Не самый тяжкий день | страница 8



— Страшное дело война, — вздохнул и Мачихин.

Тут появилась Катя с котелком в руках, раскрасневшаяся от бега, с довольной улыбкой.

— Полный котелок! Видали? — Она победно махнула котелком. — Пойдемте, дядя Федор, с дороги, недалече полянка есть, там и поедите.

И она повела их в глубь леса, где и верно оказалась сухая поляночка. Там и присели, вынули "инструмент", то есть ложки алюминиевые, и принялись за кашу. Каша была почти горячая и масляная, умяли за милую душу.

— Как же тебя мать отпустила? — спросил Мачихин, облизывая ложку.

— А что она могла? В цепи, что ли, заковать или в амбар запереть? Небось совершеннолетняя я.

— Дурешка ты, Катя-Катерина. Война-то и мужикам невмоготу, а вам?… — И добавил, засовывая ложку за обмотку: — Спасибо за заботу, Катюша. Наелись от пуза.

— Да, да, большое спасибо, — заулыбался и сержант, и хотел было дотронуться до Катиной руки, но она спрятала за спину.

— За что благодарить, подумаешь, какое дело — котелок каши, — сказала она, окинув сержанта настороженным взглядом.

— Что-то неласковая у тебя землячка, Мачихин, — обиженно произнес тот.

— У тебя поумней слов не нашлось? На фронт же двигаются. Так ведь, Катя?

— Каждую ночь команды ожидаем. Сколько верст-то до передовой?

— Близко она, Катя. Верст двенадцать… Ну, ты расскажи, письма-то из дома получаешь? Я уж три месяца от женки — ничего.

— Получаю, дядя Федор. Последнее, когда в госпитале лежала. Беспокоится мама обо мне очень, особо после того, как на Зину похоронка пришла. Вы уж отпишите ей, что живой-здоровой меня видели.

— Конечно, отпишу, Катя, а как же… А что с отцом твоим, что об остальных пишет?

— Много похоронок в нашу деревню идет. А вот на кого, не писала, только про Зину…

— Очень Зинушку жаль… — горестно покачал головой Мачихин. — Помню ее, боевая девчоночка была, озорная… А вот Оля вроде тихоня, молчунья. А она как?

— Про нее не знаю я, — ответила Катя, но как-то уклончиво, отвернув глаза.

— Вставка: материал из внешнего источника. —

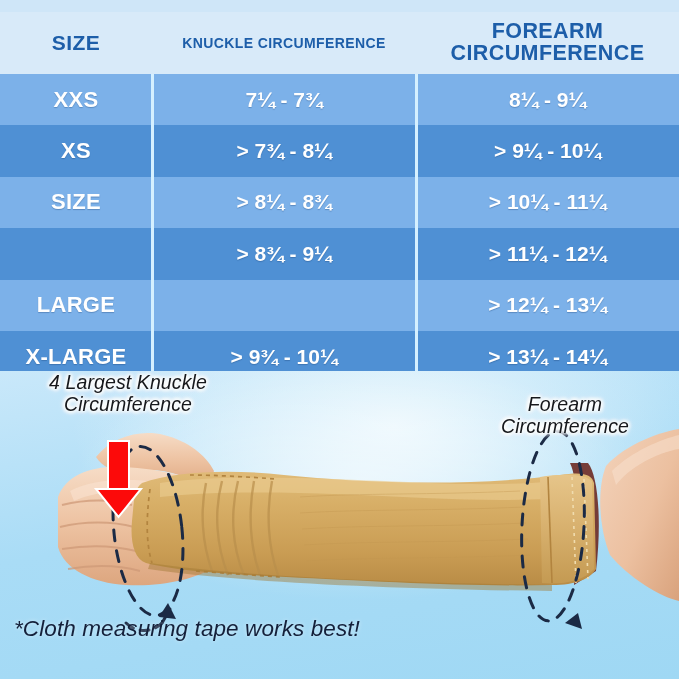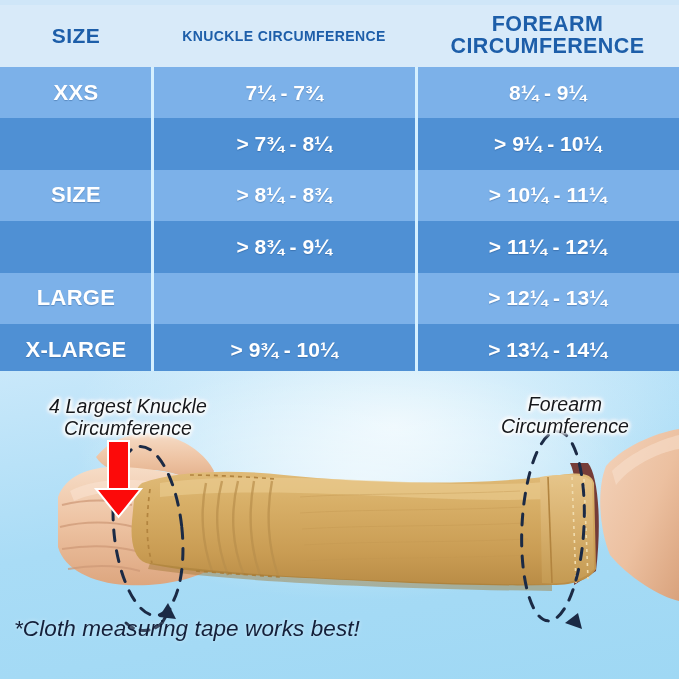--- a/index.html
+++ b/index.html
@@ -4,21 +4,21 @@
 <style>
   * { margin:0; padding:0; box-sizing:border-box; }
   html,body { width:679px; height:679px; overflow:hidden; }
   body {
     font-family: "Liberation Sans", sans-serif;
     background:#cfe6f8;
   }
   #page { position:relative; width:679px; height:679px; overflow:hidden; }
 
   
-  #size-table { position:absolute; left:0; top:5px; width:634px; height:371px; }
+  #size-table { position:absolute; left:0; top:12px; width:634px; height:371px; }
 
   .thead {
     position:absolute; left:0; top:0; width:679px; height:62px;
     background:#d8eaf9;
   }
   .thead .cell {
     position:absolute; top:0; height:62px;
     display:flex; align-items:center; justify-content:center; text-align:center;
     color:#1d5ea9; font-weight:bold; letter-spacing:0.4px;
     line-height:1.02;
@@ -57,21 +57,21 @@
   #photo svg { position:absolute; left:0; top:0; }
 
   .anno {
     position:absolute; color:#16181c; font-style:italic;
     font-size:19.5px; line-height:1.14; text-align:center;
     text-shadow:
        0 0 5px #fff, 0 0 5px #fff, 0 0 8px #fff,
        1px 0 4px #fff, -1px 0 4px #fff, 0 1px 4px #fff, 0 -1px 4px #fff;
     white-space:pre-line; letter-spacing:.1px;
   }
-  #anno-knuckle { left:18px; top:24px; width:220px; }
+  #anno-knuckle { left:18px; top:0; width:220px; }
   #anno-forearm { left:470px; top:22px; width:190px; }
 
   #anno-note {
     position:absolute; left:14px; top:245px;
     font-style:italic; font-weight:normal; font-size:22.5px;
     color:#14203a; letter-spacing:.1px; white-space:nowrap;
     text-shadow:0 0 4px rgba(255,255,255,.55);
   }
 </style>
 </head>
@@ -88,20 +88,21 @@
       <div class="cell c2">FOREARM
 CIRCUMFERENCE</div>
     </div>
 
     <div class="trow light" style="top:62px">
       <div class="cell c0">XXS</div>
       <div class="cell c1">7¼ - 7¾</div>
       <div class="cell c2">8¼ - 9¼</div>
     </div>
     <div class="trow dark" style="top:113.4px">
+      <div class="cell c0">XS</div>
       <div class="cell c1">&gt; 7¾ - 8¼</div>
       <div class="cell c2">&gt; 9¼ - 10¼</div>
     </div>
     <div class="trow light" style="top:164.8px">
       <div class="cell c0">SIZE</div>
       <div class="cell c1">&gt; 8¼ - 8¾</div>
       <div class="cell c2">&gt; 10¼ - 11¼</div>
     </div>
     <div class="trow dark" style="top:216.2px">
       <div class="cell c1">&gt; 8¾ - 9¼</div>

— Вообще-то, не бабье дело — война, — после некоторого раздумья сказал Мачихин. — Ваше дело все же рожать.

— Не то вы говорите, война же, — торопливо возразила она.

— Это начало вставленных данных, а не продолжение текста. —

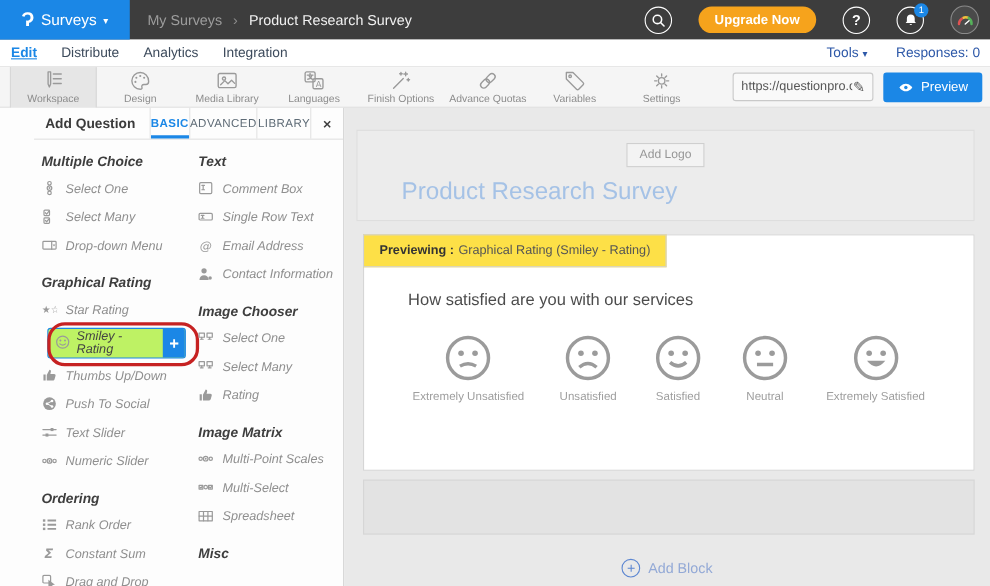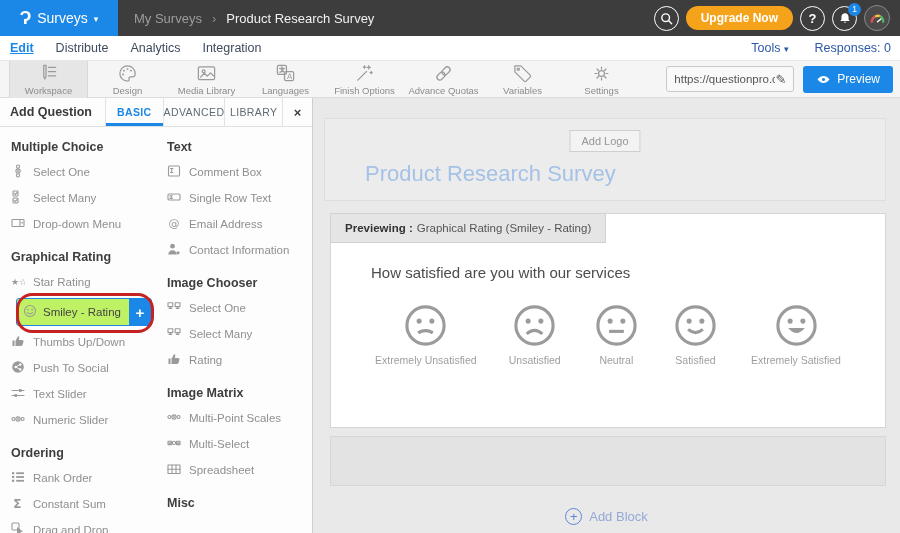--- a/index.html
+++ b/index.html
@@ -11,21 +11,21 @@
   .topbar { height:36px; background:#3d3d3d; display:flex; align-items:center; }
   .brand { width:118px; height:36px; background:#1b87e6; color:#fff; display:flex;
            align-items:center; justify-content:center; gap:6px; cursor:pointer; }
   .brand .logo { font-size:18px; font-weight:bold; }
   .brand .blabel { font-size:14px; }
   .brand .caret { font-size:9px; margin-top:2px; }
   .crumbs { flex:1; display:flex; align-items:center; gap:10px; padding-left:16px; font-size:13px; }
   .crumb-parent { color:#9d9d9d; cursor:pointer; }
   .crumb-sep { color:#8b8b8b; }
   .crumb-current { color:#f1f1f1; }
-  .top-right { display:flex; align-items:center; gap:7px; padding-right:10px; }
+  .top-right { display:flex; align-items:center; gap:24px; padding-right:10px; }
   .circle-btn { width:25px; height:25px; border:1.5px solid #fff; border-radius:50%;
                 display:flex; align-items:center; justify-content:center; color:#fff;
                 font-size:13px; font-weight:bold; cursor:pointer; position:relative; }
   .upgrade { background:#f6a31c; color:#fff; font-weight:bold; font-size:12px;
              padding:5px 15px; border-radius:13px; cursor:pointer; }
   .badge { position:absolute; top:-4px; right:-5px; background:#1b87e6; color:#fff;
            width:13px; height:13px; border-radius:50%; font-size:8.5px; font-weight:normal;
            display:flex; align-items:center; justify-content:center; }
   .avatar { width:26px; height:26px; border-radius:50%; background:#4a4a4a; border:1.5px solid #8a8a8a;
             display:flex; align-items:center; justify-content:center; cursor:pointer; }
@@ -58,31 +58,31 @@
   .url-box input { border:none; background:transparent; outline:none; flex:1; width:0;
                    font-size:11.5px; color:#555; font-family:"Liberation Sans", sans-serif; }
   .url-pencil { color:#555; font-size:13px; cursor:pointer; }
   .preview-btn { display:flex; align-items:center; gap:6px; background:#1b87e6; color:#fff;
                  font-size:12px; height:27px; padding:0 13px; border-radius:3px; margin:0 7px 0 9px;
                  cursor:pointer; border:none; font-family:"Liberation Sans", sans-serif; }
 
   
   .body { display:flex; height:435px; }
   .panel { width:313px; background:#fdfdfd; border-right:1px solid #cfcfcf; display:flex;
-           flex-direction:column; }
+           flex-direction:column;align-items:flex-end; }
   .panel-tabs { height:29px; display:flex; align-items:stretch; border-bottom:1px solid #e0e0e0; flex:none; }
   .panel-title { padding:0 13px 0 10px; display:flex; align-items:center; font-weight:bold;
                  font-size:12.5px; color:#3a3a3a; border-right:1px solid #e3e3e3; }
   .ptab { flex:1; display:flex; align-items:center; justify-content:center; font-size:10.5px;
           letter-spacing:.4px; color:#5e6b76; border-right:1px solid #e3e3e3; cursor:pointer; }
   .ptab.active { color:#1b87e6; font-weight:bold; box-shadow:inset 0 -3px 0 #1b87e6; }
   .panel-close { width:29px; display:flex; align-items:center; justify-content:center; color:#3e3e3e;
                  font-size:13px; font-weight:bold; cursor:pointer; }
   .cols { display:flex; flex:1; overflow:hidden; }
-  .col { width:50%; }
+  .col { width:50%;font-style:italic; }
   .sec-title { margin:13px 0 5px 11px; font-size:12.5px; font-weight:bold; color:#3e3e3e; }
   .q-item { height:26px; display:flex; align-items:center; gap:8px; padding-left:11px;
             font-size:11.5px; color:#8f8f8f; cursor:pointer; position:relative; }
   .pi .st { stroke:#9a9a9a; fill:none; stroke-width:1.1; stroke-linecap:round; stroke-linejoin:round; }
   .pi .stb { stroke:#9a9a9a; fill:none; stroke-width:1.8; }
   .pi .fl { fill:#9a9a9a; }
   .pi .txt { fill:#9a9a9a; font-family:"DejaVu Sans", sans-serif; }
   .q-item.hl { height:30px; margin:2px 0; }
   .hl-box { position:relative; display:flex; align-items:center; gap:6px; background:#bef264;
             border:1px solid #1b87e6; border-radius:3px; height:28px; margin-left:5px;
@@ -96,21 +96,21 @@
   
   .main { flex:1; background:#e9e9e9; position:relative; overflow:hidden; }
   .header-card { position:absolute; left:11px; right:14px; top:20px; height:83px;
                  background:#ececec; border:1px solid #dedede; }
   .add-logo { position:absolute; top:11px; left:50%; transform:translateX(-50%);
               padding:4px 11px; background:#f3f3f3; border:1px solid #cfcfcf; color:#969696;
               font-size:11px; cursor:pointer; }
   .survey-title { position:absolute; left:40px; bottom:13px; color:#a5c2e6; font-size:22px; }
   .preview-card { position:absolute; left:17px; right:14px; top:115px; height:215px;
                   background:#fff; border:1px solid #d6d6d6; }
-  .preview-tab { position:absolute; top:-1px; left:-1px; height:30px; background:#e5e5e5;
+  .preview-tab { position:absolute; top:-1px; left:-1px; height:30px; background:#fde047;
                  border:1px solid #d2d2d2; display:flex; align-items:center; padding:0 14px;
                  font-size:11.5px; gap:4px; }
   .ptag { color:#333; font-weight:bold; }
   .pval { color:#555; }
   .question { position:absolute; top:50px; left:40px; font-size:15px; color:#4c4c4c; }
   .smiley-row { position:absolute; top:88px; left:28px; right:28px; display:flex;
                 justify-content:space-around; }
   .smiley-opt { display:flex; flex-direction:column; align-items:center; gap:1px; cursor:pointer; }
   .smiley-opt .face { stroke:#9b9b9b; fill:none; stroke-width:3.2; }
   .smiley-opt .eye { fill:#9b9b9b; }
@@ -547,32 +547,32 @@
                   <circle cx="30.5" cy="19.5" r="2.6" class="eye"></circle>
                   <path d="M16 32.5 Q24 25.5 32 32.5" class="face"></path>
                 </svg></span>
               <span class="smiley-label">Unsatisfied</span>
             </div>
             <div class="smiley-opt">
               <span><svg width="47" height="47" viewBox="0 0 48 48">
                   <circle cx="24" cy="24" r="19" class="face"></circle>
                   <circle cx="17.5" cy="19.5" r="2.6" class="eye"></circle>
                   <circle cx="30.5" cy="19.5" r="2.6" class="eye"></circle>
-                  <path d="M16.5 30 L31.5 30" class="face"></path>
+                  <path d="M16.5 28 Q24 34.5 31.5 28" class="face"></path>
                 </svg></span>
-              <span class="smiley-label">Neutral</span>
+              <span class="smiley-label">Satisfied</span>
             </div>
             <div class="smiley-opt">
               <span><svg width="47" height="47" viewBox="0 0 48 48">
                   <circle cx="24" cy="24" r="19" class="face"></circle>
                   <circle cx="17.5" cy="19.5" r="2.6" class="eye"></circle>
                   <circle cx="30.5" cy="19.5" r="2.6" class="eye"></circle>
-                  <path d="M16.5 28 Q24 34.5 31.5 28" class="face"></path>
+                  <path d="M16.5 30 L31.5 30" class="face"></path>
                 </svg></span>
-              <span class="smiley-label">Satisfied</span>
+              <span class="smiley-label">Neutral</span>
             </div>
             <div class="smiley-opt">
               <span><svg width="47" height="47" viewBox="0 0 48 48">
                   <circle cx="24" cy="24" r="19" class="face"></circle>
                   <circle cx="17.5" cy="19.5" r="2.6" class="eye"></circle>
                   <circle cx="30.5" cy="19.5" r="2.6" class="eye"></circle>
                   <path d="M15.5 26.5 Q24 37 32.5 26.5 Z" class="mfill"></path>
                 </svg></span>
               <span class="smiley-label">Extremely Satisfied</span>
             </div>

— Ну и что война? Самое то я и говорю, Катя-Катерина, — убежденно произнес он.

— Ладно, не будем об этом, дядя Федор. Рада я очень, что вас повстречала. Часть-то наша только сформирована, еще не подружилась ни с кем, а с вами, как с родным, поговорить можно.

— Ты и говори, Катюша, говори… Что, сержанта стесняешься? Так он в сторонку отойти может. Верно, сержант?